Web page edit records
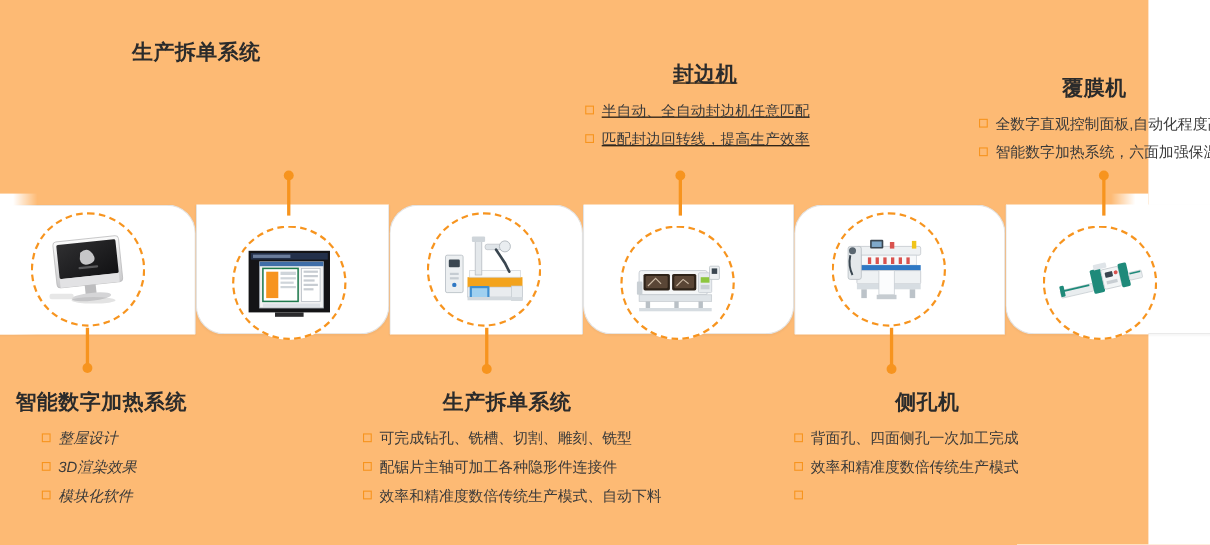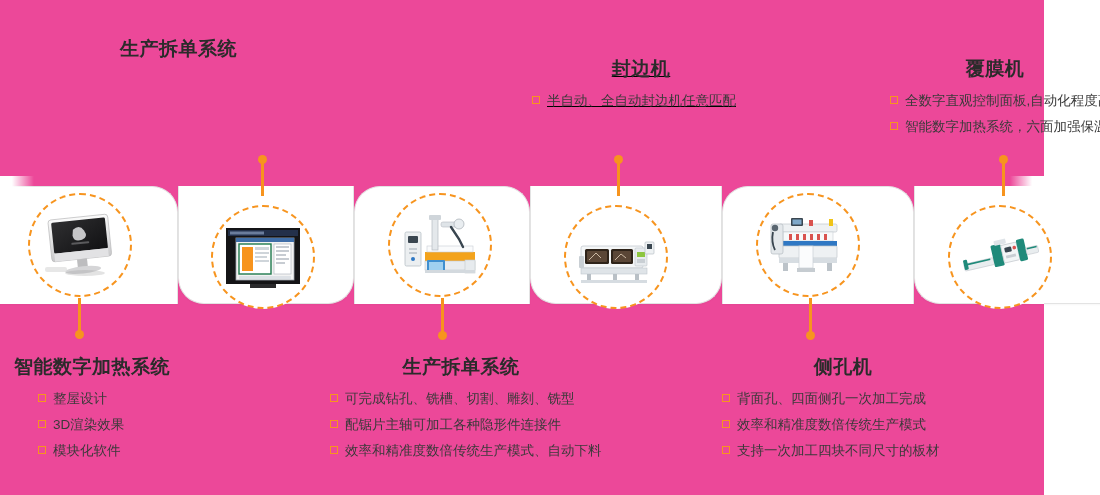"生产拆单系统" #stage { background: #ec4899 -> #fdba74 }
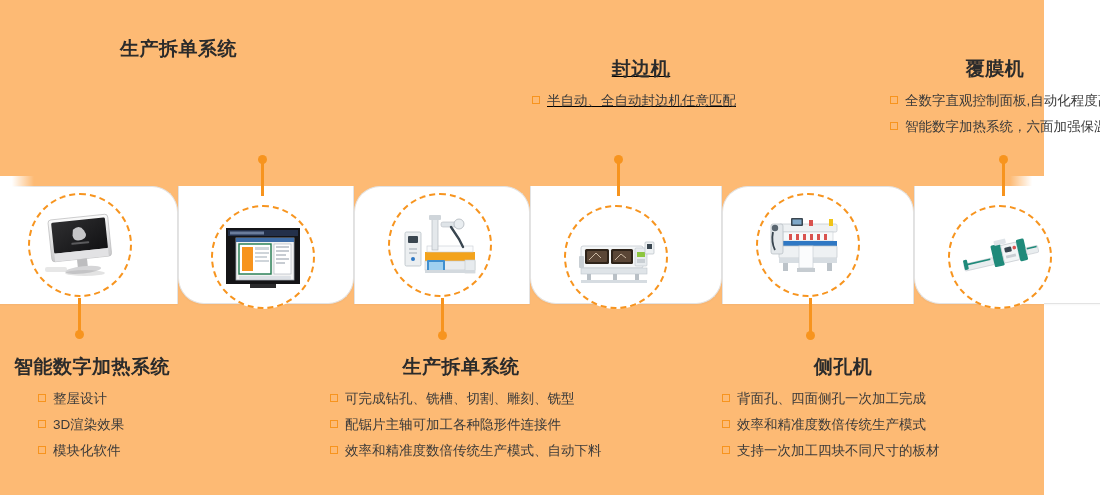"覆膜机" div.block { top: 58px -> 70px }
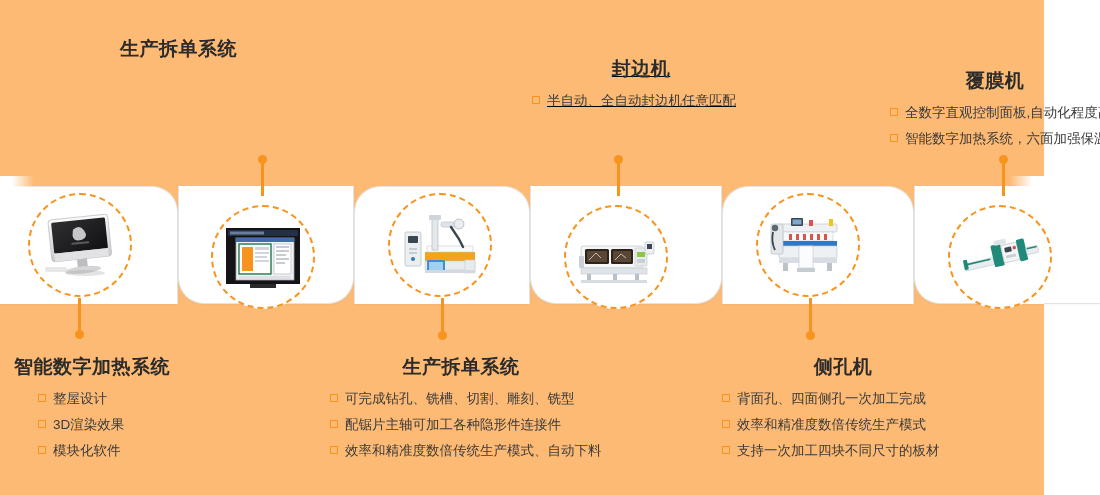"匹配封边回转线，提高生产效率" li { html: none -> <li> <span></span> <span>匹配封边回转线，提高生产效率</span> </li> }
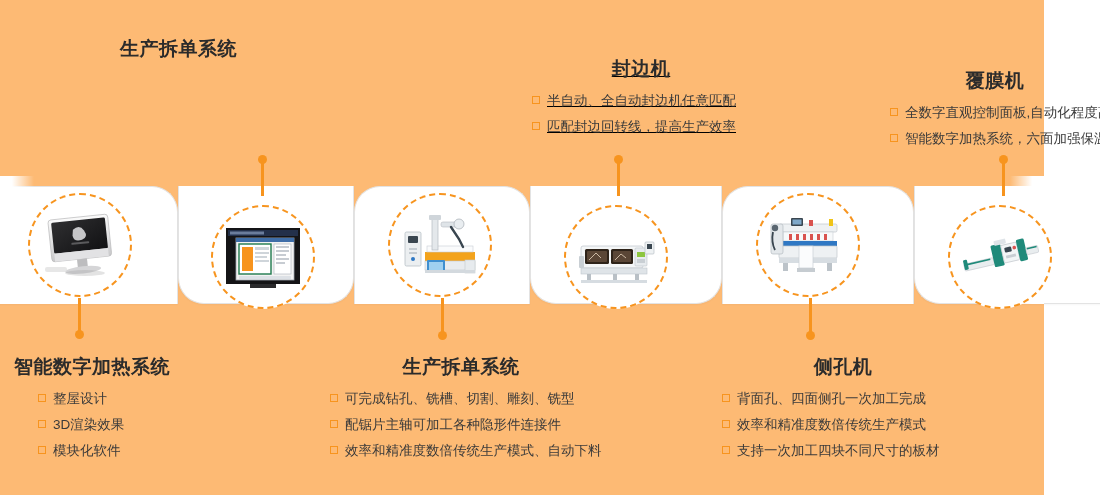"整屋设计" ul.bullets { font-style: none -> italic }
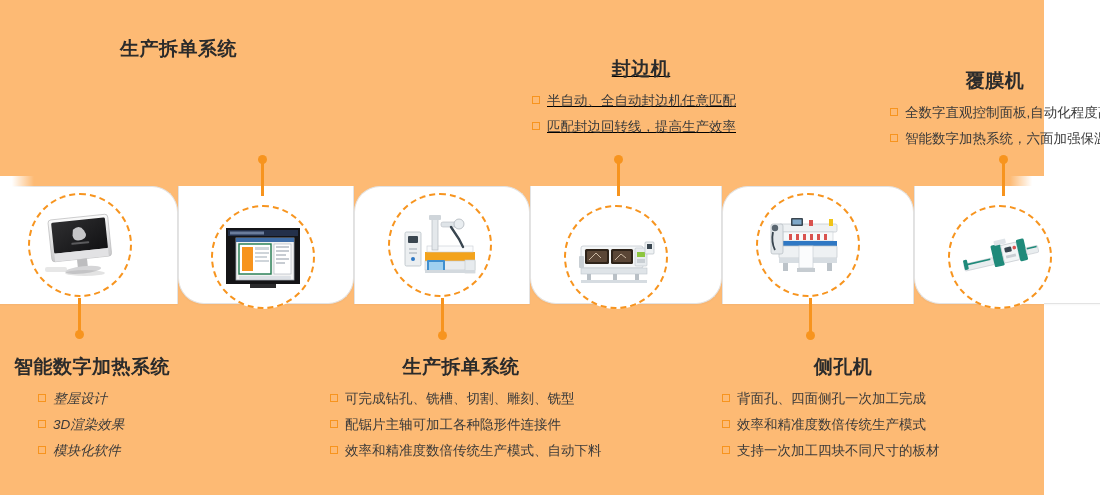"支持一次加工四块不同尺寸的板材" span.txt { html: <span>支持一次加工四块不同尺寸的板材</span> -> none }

## YOUR OBJECTIVE
Each line above should be returned exactly as it stands, minus any pictures.

## WRITTEN SOLUTION
"生产拆单系统" #stage { background: #ec4899 -> #fdba74 }
"覆膜机" div.block { top: 58px -> 70px }
"匹配封边回转线，提高生产效率" li { html: none -> <li> <span></span> <span>匹配封边回转线，提高生产效率</span> </li> }
"整屋设计" ul.bullets { font-style: none -> italic }
"支持一次加工四块不同尺寸的板材" span.txt { html: <span>支持一次加工四块不同尺寸的板材</span> -> none }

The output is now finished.